Stored data
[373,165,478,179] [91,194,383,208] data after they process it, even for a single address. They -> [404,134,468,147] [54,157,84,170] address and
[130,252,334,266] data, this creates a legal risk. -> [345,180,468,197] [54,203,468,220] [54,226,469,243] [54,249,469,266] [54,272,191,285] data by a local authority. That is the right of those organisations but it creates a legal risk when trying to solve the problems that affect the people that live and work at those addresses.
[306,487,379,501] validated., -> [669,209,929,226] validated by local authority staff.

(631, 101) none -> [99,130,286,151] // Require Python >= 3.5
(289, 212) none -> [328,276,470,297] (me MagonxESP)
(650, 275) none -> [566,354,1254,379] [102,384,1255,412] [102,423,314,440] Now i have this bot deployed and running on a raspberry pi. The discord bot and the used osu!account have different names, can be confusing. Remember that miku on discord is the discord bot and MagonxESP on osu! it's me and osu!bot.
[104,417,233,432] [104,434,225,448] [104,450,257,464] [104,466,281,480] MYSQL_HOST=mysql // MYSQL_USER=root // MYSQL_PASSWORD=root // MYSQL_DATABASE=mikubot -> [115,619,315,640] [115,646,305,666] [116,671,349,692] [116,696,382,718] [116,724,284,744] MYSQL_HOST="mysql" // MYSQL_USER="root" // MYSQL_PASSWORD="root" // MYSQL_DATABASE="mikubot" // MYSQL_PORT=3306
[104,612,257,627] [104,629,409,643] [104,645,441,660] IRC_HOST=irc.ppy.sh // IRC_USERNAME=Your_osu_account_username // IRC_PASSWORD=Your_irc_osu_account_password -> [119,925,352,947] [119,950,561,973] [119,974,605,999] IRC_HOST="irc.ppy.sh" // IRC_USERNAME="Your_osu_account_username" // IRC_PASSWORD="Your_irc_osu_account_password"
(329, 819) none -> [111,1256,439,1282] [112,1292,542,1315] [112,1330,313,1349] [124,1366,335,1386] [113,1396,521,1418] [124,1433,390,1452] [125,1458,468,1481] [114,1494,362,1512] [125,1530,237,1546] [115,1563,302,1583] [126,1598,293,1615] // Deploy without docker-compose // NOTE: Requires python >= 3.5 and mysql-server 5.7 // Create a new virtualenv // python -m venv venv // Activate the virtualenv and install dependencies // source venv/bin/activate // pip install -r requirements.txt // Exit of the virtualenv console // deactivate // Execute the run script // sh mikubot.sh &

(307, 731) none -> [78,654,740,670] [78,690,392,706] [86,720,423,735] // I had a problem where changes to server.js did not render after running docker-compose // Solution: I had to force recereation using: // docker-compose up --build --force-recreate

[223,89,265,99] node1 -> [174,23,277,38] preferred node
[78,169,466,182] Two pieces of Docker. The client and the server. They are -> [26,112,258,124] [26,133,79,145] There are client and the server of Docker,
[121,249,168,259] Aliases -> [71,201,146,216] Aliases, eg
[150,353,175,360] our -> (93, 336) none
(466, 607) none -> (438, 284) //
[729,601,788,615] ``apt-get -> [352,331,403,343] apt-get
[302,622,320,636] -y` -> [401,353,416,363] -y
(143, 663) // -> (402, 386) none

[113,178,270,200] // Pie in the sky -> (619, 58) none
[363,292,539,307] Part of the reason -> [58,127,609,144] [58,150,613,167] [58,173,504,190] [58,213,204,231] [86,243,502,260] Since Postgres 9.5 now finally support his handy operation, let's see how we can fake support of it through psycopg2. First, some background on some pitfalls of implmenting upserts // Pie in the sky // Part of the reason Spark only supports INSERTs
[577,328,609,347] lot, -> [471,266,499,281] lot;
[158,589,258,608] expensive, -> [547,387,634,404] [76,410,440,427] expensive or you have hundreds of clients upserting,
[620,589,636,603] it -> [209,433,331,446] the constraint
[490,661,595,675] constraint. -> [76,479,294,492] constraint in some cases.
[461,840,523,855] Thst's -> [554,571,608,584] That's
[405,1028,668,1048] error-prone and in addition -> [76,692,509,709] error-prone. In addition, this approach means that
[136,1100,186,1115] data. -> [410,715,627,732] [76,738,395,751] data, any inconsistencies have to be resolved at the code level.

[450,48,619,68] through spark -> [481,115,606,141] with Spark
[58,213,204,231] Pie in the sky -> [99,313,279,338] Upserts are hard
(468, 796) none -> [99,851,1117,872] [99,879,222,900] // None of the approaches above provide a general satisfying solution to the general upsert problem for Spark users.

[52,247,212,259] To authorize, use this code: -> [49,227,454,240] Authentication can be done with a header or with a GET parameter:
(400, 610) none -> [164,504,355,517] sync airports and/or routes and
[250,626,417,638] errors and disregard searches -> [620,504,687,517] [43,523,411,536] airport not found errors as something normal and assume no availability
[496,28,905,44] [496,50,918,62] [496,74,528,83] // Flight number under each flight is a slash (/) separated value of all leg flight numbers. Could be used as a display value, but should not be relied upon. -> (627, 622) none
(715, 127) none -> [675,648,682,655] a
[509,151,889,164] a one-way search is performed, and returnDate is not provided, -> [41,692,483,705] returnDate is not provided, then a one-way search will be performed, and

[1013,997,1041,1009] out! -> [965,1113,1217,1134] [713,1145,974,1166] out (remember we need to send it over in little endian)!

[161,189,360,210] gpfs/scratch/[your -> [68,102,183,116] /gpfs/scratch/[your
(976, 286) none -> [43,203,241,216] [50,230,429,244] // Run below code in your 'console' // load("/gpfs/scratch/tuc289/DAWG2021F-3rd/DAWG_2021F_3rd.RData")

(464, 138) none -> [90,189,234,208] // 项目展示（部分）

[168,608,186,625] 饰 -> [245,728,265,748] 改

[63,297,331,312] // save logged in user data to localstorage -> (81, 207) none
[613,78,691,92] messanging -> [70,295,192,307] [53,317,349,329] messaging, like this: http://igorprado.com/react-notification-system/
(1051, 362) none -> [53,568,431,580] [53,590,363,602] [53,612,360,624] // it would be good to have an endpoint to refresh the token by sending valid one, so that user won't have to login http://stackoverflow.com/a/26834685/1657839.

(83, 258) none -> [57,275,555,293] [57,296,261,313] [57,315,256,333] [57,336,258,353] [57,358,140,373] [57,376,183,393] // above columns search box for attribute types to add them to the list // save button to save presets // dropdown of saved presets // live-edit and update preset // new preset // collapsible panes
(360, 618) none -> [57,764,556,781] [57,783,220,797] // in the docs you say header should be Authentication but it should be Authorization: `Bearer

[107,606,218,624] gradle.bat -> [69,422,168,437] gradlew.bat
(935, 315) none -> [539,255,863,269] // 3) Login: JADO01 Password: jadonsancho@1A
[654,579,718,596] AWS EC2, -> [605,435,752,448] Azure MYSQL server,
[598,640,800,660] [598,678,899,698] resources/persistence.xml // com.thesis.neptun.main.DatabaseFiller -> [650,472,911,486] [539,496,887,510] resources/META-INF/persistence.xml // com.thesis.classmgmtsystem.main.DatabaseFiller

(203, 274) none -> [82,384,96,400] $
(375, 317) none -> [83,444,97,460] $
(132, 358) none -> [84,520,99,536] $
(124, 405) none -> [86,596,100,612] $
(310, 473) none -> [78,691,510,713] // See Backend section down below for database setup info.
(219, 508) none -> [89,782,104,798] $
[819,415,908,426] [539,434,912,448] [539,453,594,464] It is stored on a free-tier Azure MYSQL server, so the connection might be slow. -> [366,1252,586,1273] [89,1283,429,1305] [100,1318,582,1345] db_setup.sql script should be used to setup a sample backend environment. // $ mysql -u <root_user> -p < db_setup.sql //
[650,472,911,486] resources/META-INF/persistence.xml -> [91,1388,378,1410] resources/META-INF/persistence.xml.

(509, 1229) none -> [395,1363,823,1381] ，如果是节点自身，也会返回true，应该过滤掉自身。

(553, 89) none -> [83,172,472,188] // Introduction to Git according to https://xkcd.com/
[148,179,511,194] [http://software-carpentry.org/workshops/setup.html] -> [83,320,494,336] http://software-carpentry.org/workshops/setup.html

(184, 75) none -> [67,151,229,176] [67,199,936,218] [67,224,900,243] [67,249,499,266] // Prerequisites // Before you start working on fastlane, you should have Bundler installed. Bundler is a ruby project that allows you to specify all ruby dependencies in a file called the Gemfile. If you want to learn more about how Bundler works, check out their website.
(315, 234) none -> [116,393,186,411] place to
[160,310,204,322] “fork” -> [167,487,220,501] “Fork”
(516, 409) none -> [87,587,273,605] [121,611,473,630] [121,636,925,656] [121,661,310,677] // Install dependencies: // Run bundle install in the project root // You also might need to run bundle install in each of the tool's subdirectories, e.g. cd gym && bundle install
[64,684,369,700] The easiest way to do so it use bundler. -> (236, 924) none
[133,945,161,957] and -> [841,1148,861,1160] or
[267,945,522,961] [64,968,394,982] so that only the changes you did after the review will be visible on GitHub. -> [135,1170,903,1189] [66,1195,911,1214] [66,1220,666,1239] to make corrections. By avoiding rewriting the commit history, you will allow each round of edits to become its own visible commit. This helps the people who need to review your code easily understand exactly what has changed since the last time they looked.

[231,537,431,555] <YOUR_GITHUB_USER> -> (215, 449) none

Exercise details
Copy verbatim, from the listing above, each line from the one containing "(715, 127) none -> [675,648,682,655] a" down to the one containing "(976, 286) none", inclusive.

Answer section
(715, 127) none -> [675,648,682,655] a
[509,151,889,164] a one-way search is performed, and returnDate is not provided, -> [41,692,483,705] returnDate is not provided, then a one-way search will be performed, and

[1013,997,1041,1009] out! -> [965,1113,1217,1134] [713,1145,974,1166] out (remember we need to send it over in little endian)!

[161,189,360,210] gpfs/scratch/[your -> [68,102,183,116] /gpfs/scratch/[your
(976, 286) none -> [43,203,241,216] [50,230,429,244] // Run below code in your 'console' // load("/gpfs/scratch/tuc289/DAWG2021F-3rd/DAWG_2021F_3rd.RData")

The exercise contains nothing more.